▶ **ASSIGNMENT**
Search the entries for lines that contain the word "class", and report each one found.
RECORDED INFORMATION below:
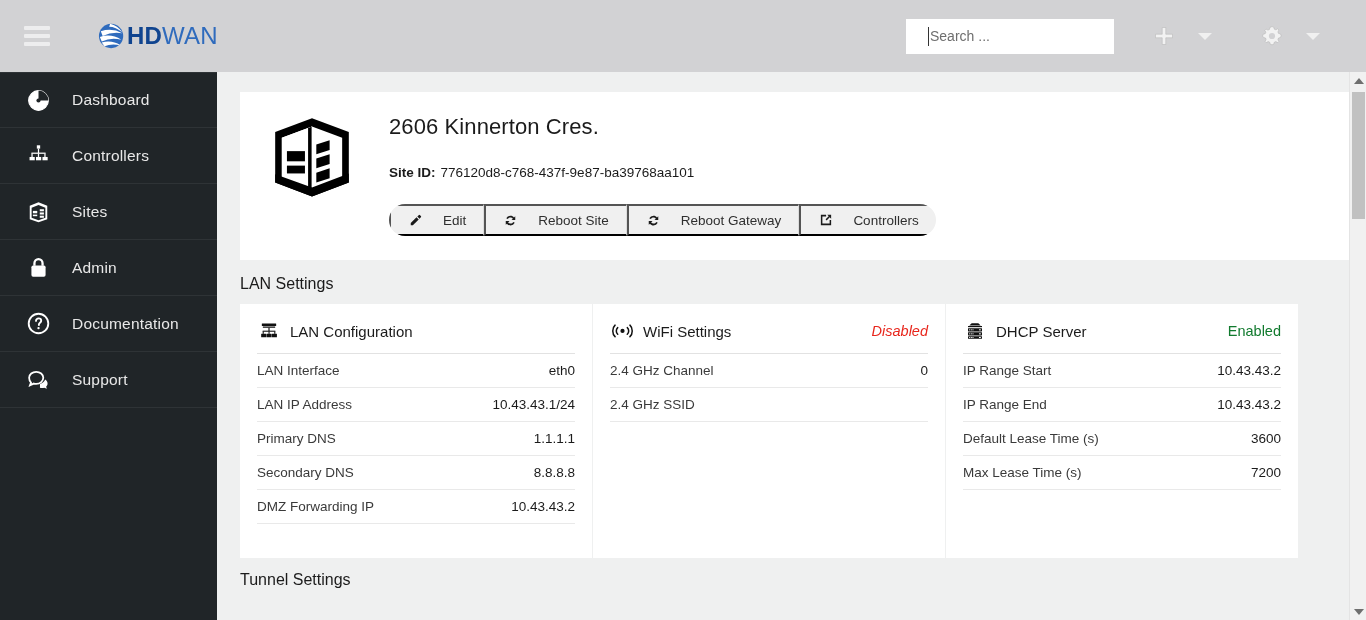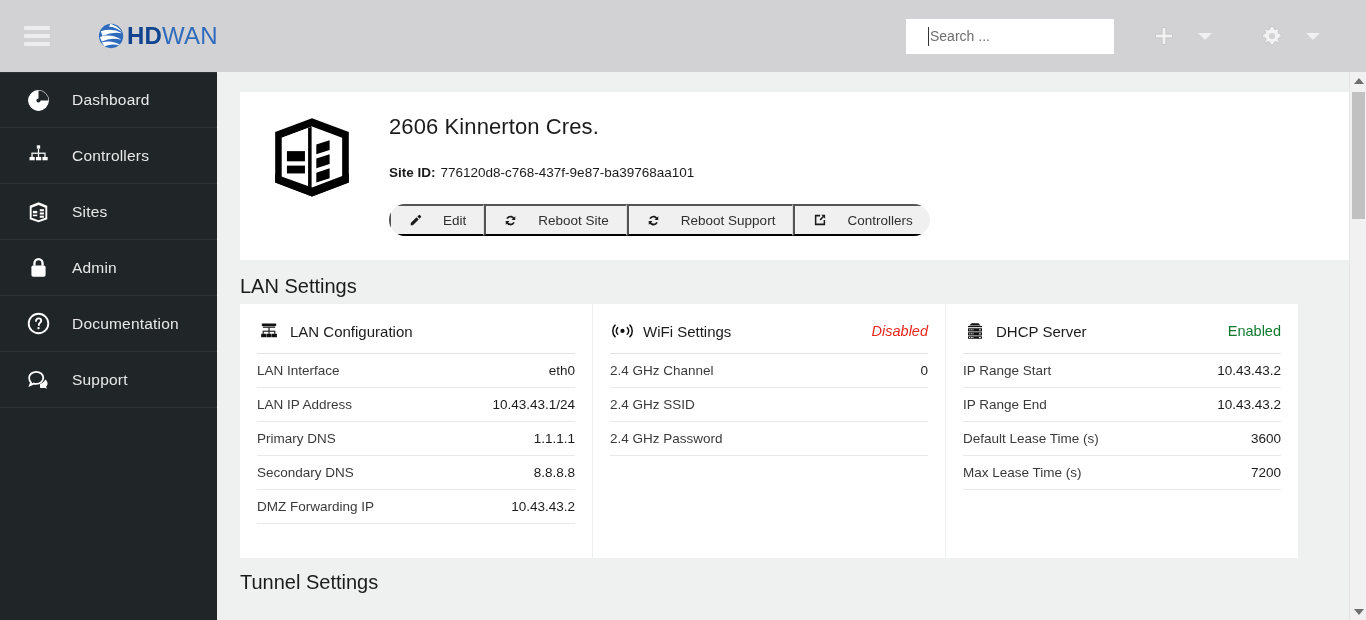--- a/index.html
+++ b/index.html
@@ -350,7 +350,7 @@
               <path d="M12 19.8c-2.3 0-4.3-1.1-5.6-2.8l-2 1.9v-6h6L8.2 15a5.1 5.1 0 0 0 3.8 1.9c1.9 0 3.5-1 4.3-2.6l2.5 1.3a8 8 0 0 1-6.8 4.2z"></path>
             </svg>
           </span>
-          <span>Reboot Support</span>
+          <span>Reboot Gateway</span>
         </button>
 
         <button class="btn">

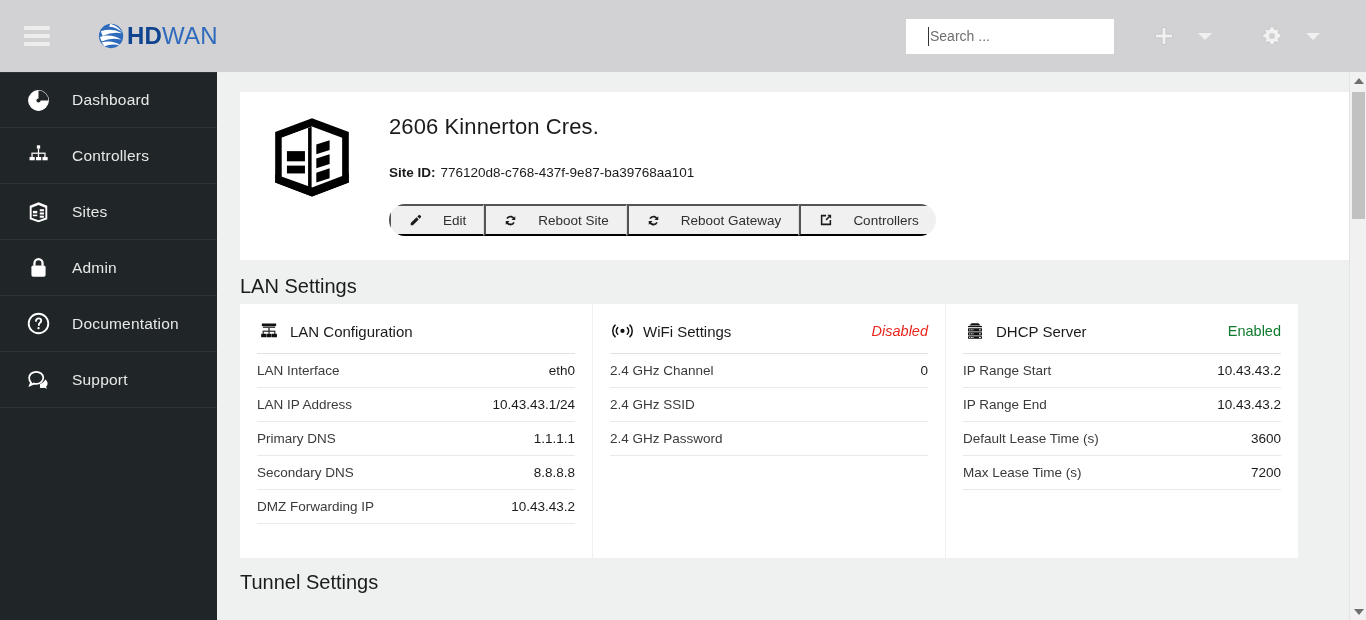--- a/index.html
+++ b/index.html
@@ -111,7 +111,7 @@
 
   .section-title {
     position: absolute; left: 23px;
-    font-size: 20px; color: #1b1b1b;
+    font-size: 16px; color: #1b1b1b;
   }
   #lan-settings-title { top: 203px; }
   #tunnel-settings-title { top: 499px; }

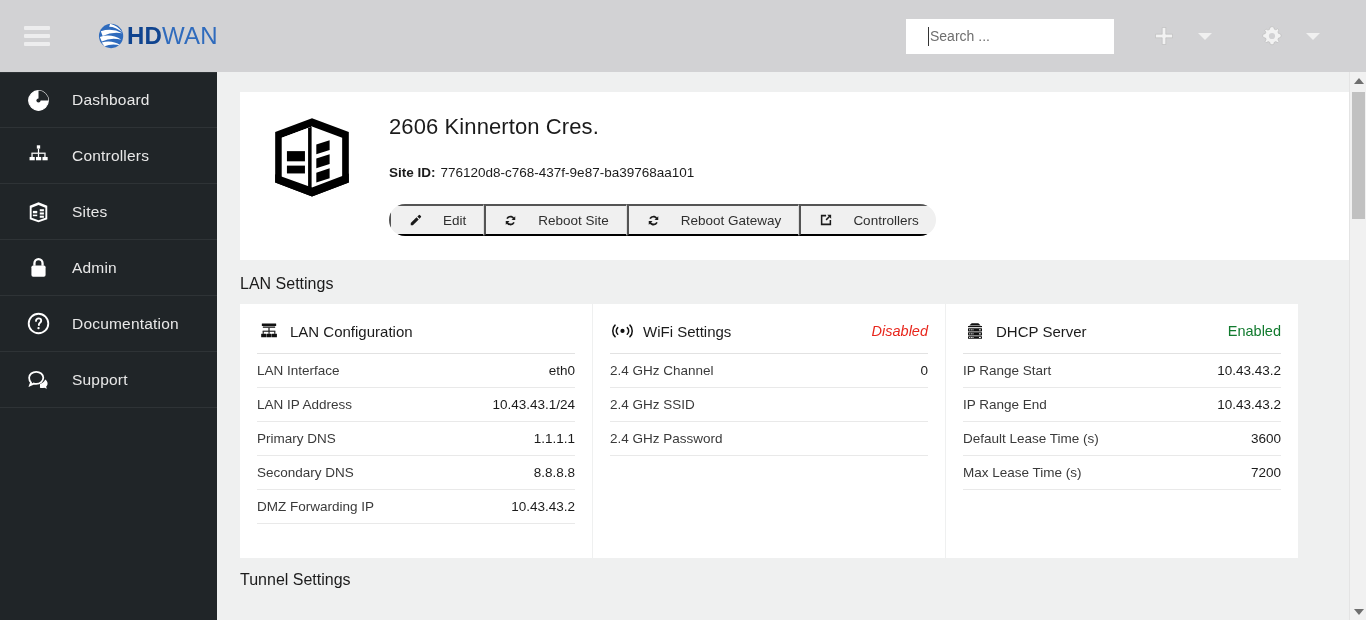--- a/index.html
+++ b/index.html
@@ -434,10 +434,6 @@
         </div>
         <div class="kv-row">
           <span class="kv-key">2.4 GHz SSID</span>
-          <span class="kv-val"></span>
-        </div>
-        <div class="kv-row">
-          <span class="kv-key">2.4 GHz Password</span>
           <span class="kv-val"></span>
         </div>
       </div>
End of RECORDED INFORMATION.
▶ **THE ANSWER**
         <button class="btn">
         <div class="kv-row">
           <span class="kv-key">2.4 GHz SSID</span>
-          <span class="kv-val"></span>
-        <div class="kv-row">
-          <span class="kv-key">2.4 GHz Password</span>
           <span class="kv-val"></span>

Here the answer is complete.